Leveraging Swipe Gesture Interactions From Mobile Games as Indicators of Anxiety and Depression: Exploratory Study
Bibliographic record
Abstract
BACKGROUND: Anxiety and depression are serious mental health conditions affecting millions of people worldwide; however, they are often underdiagnosed due to limited health care resources. Mobile games, with their widespread popularity and availability, offer a unique opportunity to use user-game interaction data for mental health screening. OBJECTIVE: This study aimed to explore whether swipe gesture interactions from mobile games can serve as indicators of anxiety and depression symptoms. METHODS: A total of 82 participants played 3 casual mobile games (puzzle, infinite runner, and object slicing games) for 15 minutes each and completed validated measures of anxiety (Generalized Anxiety Disorder-7; GAD-7) and depression (Patient Health Questionnaire-8; PHQ-8). Data were logged for each swipe event, and metrics were computed using statistical measures, yielding roughly 150 metrics per game. Spearman rank correlations were calculated between each metric and GAD-7 and PHQ-8 scores. RESULTS: Multiple swipe gesture metrics showed significant associations with both anxiety and depression scores. For the puzzle game, mean swipe speed correlated with PHQ-8 (ρ=-0.405; P<.001) and GAD-7 (ρ=-0.400; P<.001) scores. For the infinite runner game, mean variance in swipe end pressure showed moderate to strong negative correlation with PHQ-8 (ρ=-0.405; P<.001) and GAD-7 (ρ=-0.309; P=.007) scores.

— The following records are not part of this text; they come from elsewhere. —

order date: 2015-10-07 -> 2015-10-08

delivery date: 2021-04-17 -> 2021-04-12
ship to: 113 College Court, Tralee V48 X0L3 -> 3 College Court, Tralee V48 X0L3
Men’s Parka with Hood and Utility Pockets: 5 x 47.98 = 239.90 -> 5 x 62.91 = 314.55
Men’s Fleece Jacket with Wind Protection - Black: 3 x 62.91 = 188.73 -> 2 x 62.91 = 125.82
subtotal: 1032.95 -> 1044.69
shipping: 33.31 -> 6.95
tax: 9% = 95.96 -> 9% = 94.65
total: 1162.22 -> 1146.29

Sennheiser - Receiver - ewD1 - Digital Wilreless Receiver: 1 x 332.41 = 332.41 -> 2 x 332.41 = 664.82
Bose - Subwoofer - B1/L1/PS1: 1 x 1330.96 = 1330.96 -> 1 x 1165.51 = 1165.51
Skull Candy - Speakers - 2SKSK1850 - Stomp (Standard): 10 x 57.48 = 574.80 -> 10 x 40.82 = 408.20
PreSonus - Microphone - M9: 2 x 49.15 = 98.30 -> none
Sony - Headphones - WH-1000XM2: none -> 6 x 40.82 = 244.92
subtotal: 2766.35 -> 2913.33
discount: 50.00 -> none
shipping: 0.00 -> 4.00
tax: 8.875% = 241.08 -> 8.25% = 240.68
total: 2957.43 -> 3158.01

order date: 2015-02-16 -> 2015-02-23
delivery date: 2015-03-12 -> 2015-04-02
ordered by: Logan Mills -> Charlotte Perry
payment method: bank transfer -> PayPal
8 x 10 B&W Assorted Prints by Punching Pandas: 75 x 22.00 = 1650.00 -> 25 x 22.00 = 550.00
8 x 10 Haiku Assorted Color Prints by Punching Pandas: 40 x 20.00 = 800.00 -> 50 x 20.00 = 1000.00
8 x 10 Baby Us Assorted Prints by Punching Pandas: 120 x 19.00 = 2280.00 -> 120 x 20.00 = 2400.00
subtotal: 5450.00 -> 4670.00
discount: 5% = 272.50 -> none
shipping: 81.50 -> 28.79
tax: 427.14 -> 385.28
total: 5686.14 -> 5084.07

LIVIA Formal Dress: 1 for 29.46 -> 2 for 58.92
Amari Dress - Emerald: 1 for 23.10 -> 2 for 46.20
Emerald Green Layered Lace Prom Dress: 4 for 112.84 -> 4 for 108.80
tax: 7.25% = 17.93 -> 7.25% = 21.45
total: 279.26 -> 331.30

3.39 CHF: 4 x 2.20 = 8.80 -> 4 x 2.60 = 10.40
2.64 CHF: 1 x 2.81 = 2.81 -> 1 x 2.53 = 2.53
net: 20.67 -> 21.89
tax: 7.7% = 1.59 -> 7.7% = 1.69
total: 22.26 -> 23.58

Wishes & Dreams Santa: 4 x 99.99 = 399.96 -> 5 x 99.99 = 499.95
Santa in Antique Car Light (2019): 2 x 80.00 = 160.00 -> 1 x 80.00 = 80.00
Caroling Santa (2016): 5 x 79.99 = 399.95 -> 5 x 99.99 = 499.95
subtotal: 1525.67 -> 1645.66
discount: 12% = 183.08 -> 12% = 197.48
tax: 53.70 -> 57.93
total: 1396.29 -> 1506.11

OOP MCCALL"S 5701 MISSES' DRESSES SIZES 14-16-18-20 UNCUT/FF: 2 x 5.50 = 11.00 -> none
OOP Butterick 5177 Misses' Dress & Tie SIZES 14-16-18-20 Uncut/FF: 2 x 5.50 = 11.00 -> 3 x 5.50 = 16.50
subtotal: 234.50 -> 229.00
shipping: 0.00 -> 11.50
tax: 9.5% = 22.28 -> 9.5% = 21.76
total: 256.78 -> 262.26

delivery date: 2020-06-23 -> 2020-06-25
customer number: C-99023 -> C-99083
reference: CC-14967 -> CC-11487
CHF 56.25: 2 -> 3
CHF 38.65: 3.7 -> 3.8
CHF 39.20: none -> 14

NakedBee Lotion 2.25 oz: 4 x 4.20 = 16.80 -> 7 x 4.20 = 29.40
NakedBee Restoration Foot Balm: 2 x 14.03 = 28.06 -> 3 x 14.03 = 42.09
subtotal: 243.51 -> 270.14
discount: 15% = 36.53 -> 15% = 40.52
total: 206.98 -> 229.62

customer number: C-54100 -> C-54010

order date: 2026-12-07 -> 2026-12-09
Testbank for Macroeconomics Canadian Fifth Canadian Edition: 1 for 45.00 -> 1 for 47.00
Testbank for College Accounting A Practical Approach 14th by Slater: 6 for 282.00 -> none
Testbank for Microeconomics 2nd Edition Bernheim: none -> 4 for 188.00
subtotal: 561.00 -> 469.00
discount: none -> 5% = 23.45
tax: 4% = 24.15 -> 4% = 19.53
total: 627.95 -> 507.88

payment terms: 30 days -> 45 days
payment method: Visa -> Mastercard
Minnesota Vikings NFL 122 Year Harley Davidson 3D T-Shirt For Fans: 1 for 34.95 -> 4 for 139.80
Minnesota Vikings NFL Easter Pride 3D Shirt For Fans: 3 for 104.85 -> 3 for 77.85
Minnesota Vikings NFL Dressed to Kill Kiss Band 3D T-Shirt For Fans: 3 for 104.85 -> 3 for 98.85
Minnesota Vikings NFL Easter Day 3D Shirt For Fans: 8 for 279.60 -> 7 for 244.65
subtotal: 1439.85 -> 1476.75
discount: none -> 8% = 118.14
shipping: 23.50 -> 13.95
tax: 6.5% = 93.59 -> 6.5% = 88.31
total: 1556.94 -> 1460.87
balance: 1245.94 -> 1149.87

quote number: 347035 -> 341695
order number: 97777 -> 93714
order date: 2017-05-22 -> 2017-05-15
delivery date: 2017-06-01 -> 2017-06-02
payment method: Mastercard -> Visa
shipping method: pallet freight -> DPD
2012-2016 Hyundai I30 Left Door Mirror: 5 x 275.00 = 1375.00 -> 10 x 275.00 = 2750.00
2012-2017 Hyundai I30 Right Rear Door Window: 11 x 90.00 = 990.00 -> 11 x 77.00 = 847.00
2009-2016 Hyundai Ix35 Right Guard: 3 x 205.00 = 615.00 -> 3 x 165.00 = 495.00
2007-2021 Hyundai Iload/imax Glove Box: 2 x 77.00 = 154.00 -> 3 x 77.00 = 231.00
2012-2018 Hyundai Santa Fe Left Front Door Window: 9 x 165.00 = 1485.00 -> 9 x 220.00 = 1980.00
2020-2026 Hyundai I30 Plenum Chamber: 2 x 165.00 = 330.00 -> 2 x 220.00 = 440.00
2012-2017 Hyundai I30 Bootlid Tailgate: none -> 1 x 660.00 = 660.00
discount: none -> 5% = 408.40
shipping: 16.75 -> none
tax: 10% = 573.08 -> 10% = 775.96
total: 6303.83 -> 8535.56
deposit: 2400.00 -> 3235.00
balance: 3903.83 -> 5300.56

In the object slicing game, minimum swipe start position along the y-axis correlated positively with PHQ-8 (ρ=0.368; P<.001) and GAD-7 (ρ=0.370; P<.001) scores. CONCLUSIONS: The findings from this exploratory study provide preliminary evidence supporting the feasibility of using swipe gesture interactions in mobile games as novel, engaging, and nonintrusive indicators of anxiety and depression.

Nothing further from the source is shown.